■ TASK INPUT ■
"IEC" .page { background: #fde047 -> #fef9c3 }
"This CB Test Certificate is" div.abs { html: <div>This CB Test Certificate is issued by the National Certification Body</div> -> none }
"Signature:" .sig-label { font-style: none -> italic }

* * *

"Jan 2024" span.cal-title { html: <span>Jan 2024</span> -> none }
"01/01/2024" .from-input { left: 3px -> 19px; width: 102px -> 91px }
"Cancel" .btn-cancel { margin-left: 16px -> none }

■ WHAT IS NEEDED ■
When a line in the data contains the string "html", copy that line.

■ YOUR SOLUTION ■
"This CB Test Certificate is" div.abs { html: <div>This CB Test Certificate is issued by the National Certification Body</div> -> none }
"Jan 2024" span.cal-title { html: <span>Jan 2024</span> -> none }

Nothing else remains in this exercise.